I would be most curious to see how the film plays in Alberta, a jurisdiction where its concerns might still somehow resonate in unusual ways. Long’s story is a fascinating one, and in its populism bears more than a few similarities to that of Alberta’s erstwhile premier, despite the fact that Long made perhaps his biggest mark trying to increase taxes on oil companies while Ralph Klein is better known for, well, quite the opposite. Another way to put it would be that Long was a genuine populist while Klein just pretended to be.

OK, so Stark is not Long, much less Klein, but if his story is of any relevance in these times, it deserves a better telling than it receives in this film. It might be found in Warren’s Pulitzer Prize-winning novel or the Oscar-winning 1949 film of the same name (starring Broderick Crawford as Stark).

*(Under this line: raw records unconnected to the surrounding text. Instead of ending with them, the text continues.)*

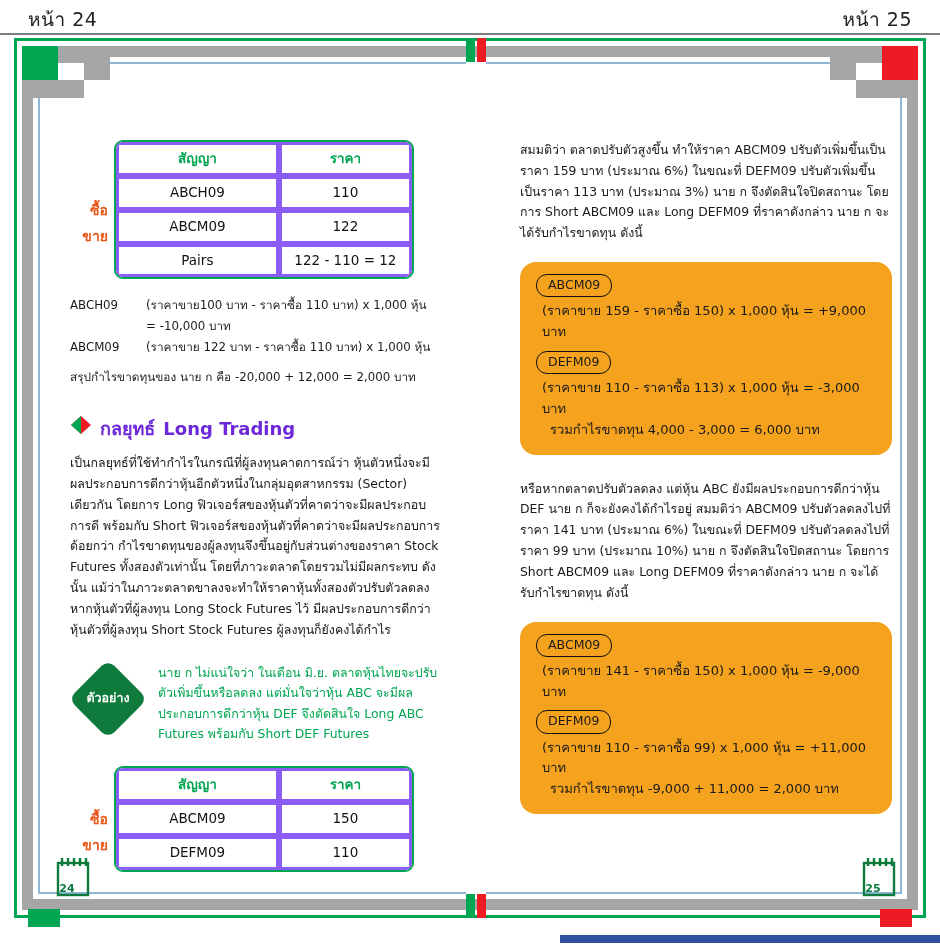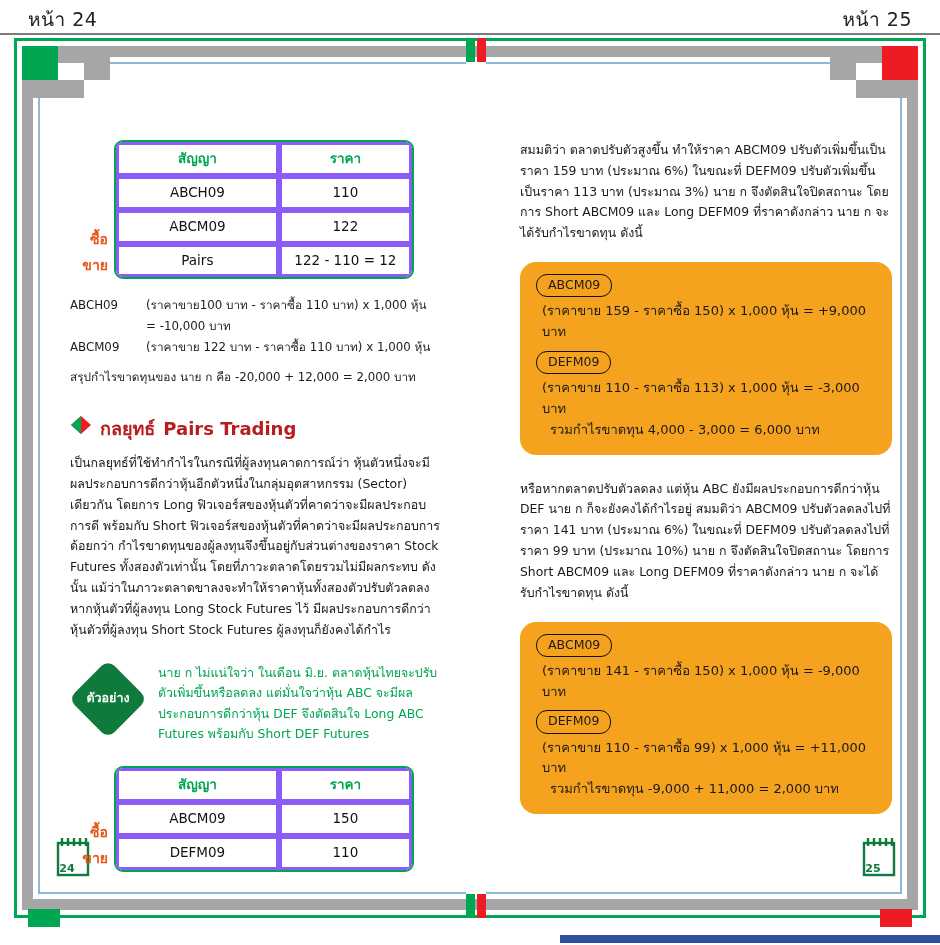"ซื้อ" .sig-labels { font-family: Liberation Serif, serif -> none; justify-content: flex-end -> center }
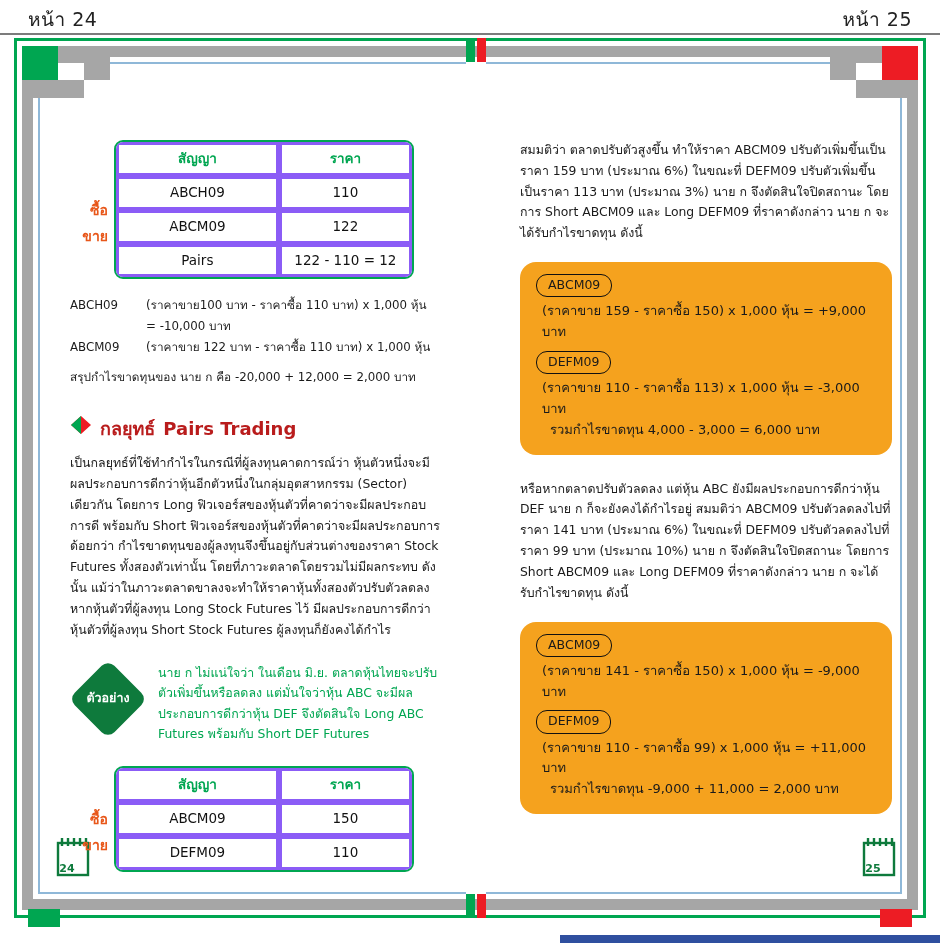"กลยุทธ์" .strategy-title { color: #b91c1c -> #6d28d9 }
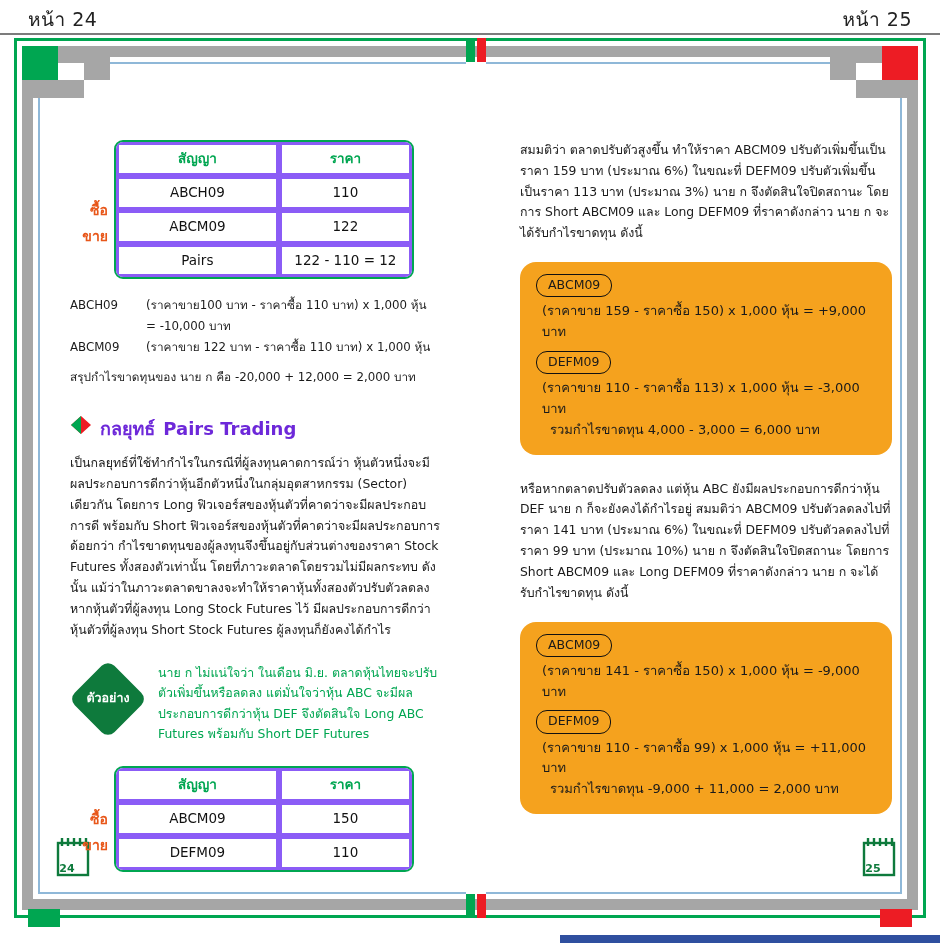"Pairs Trading" span.strategy-title { text: Pairs -> Long }
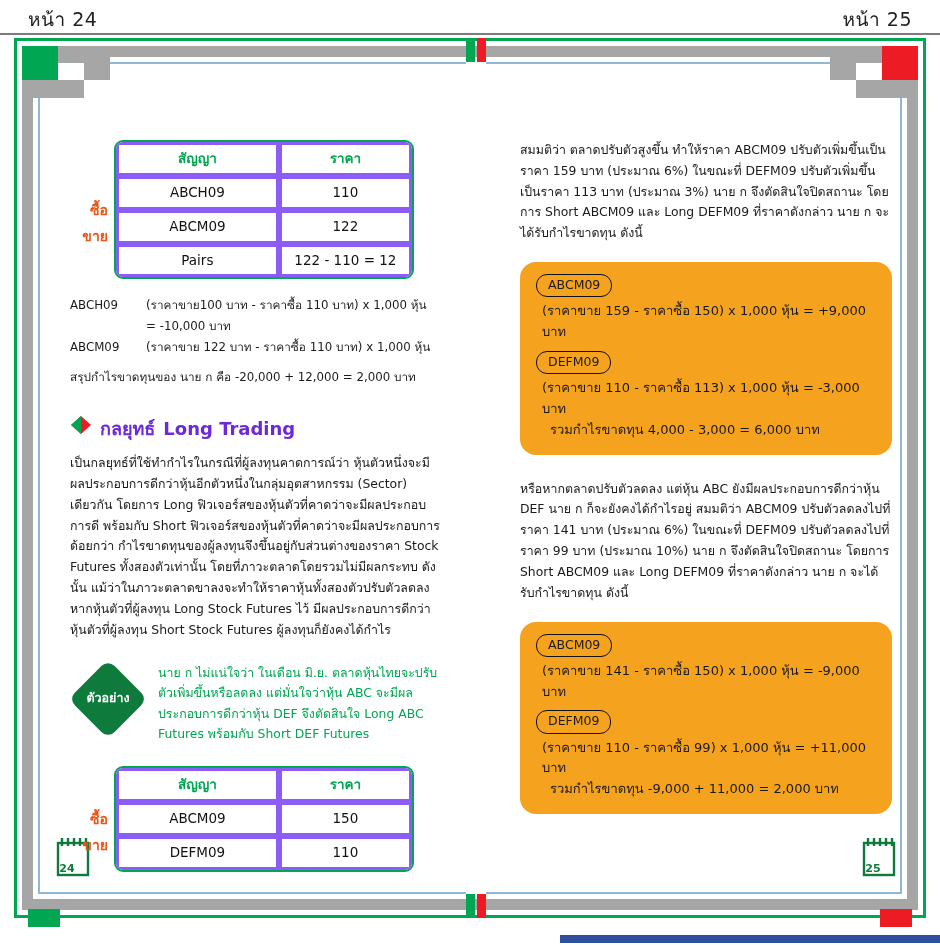"24" .page-tab { bottom: 68px -> 48px }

Meanwhile, Long himself was chronicled in a Ken Burns documentary and in two TV mini-series based on his bizarre political career, and we wait for those lickspittles at the CBC to turn their newfound enthusiasm for Alberta into a Klein biopic movie of the week.

Until then, we’ve got Penn acting his ass off, throwing apoplectic fits and screaming slogans like "Ain’t nobody ever helped a hick but a hick hisself!" Impressive? Yes, but it’s all for naught unless, in the process, he also manages to convey the film’s tragedy, which is… what, exactly? That power and, moreover, ambition can corrupt even, or perhaps especially, the most idealistic among us? Yeah, newsflash. So, if it’s not that, is it a call to arms, or at least to the polls, for (American) voters to rise as one and transcend the boundaries of class the way Long did back in 1928? Hmmm… even all the overt symbolism, swelling strings on the soundtrack, and Penn’s overcooked ham don’t quite lead to that conclusion. Perhaps at best All the King’s Men is just Penn’s way of appealing to voters of a different kind – the ones who cast their ballots each February at the Oscars.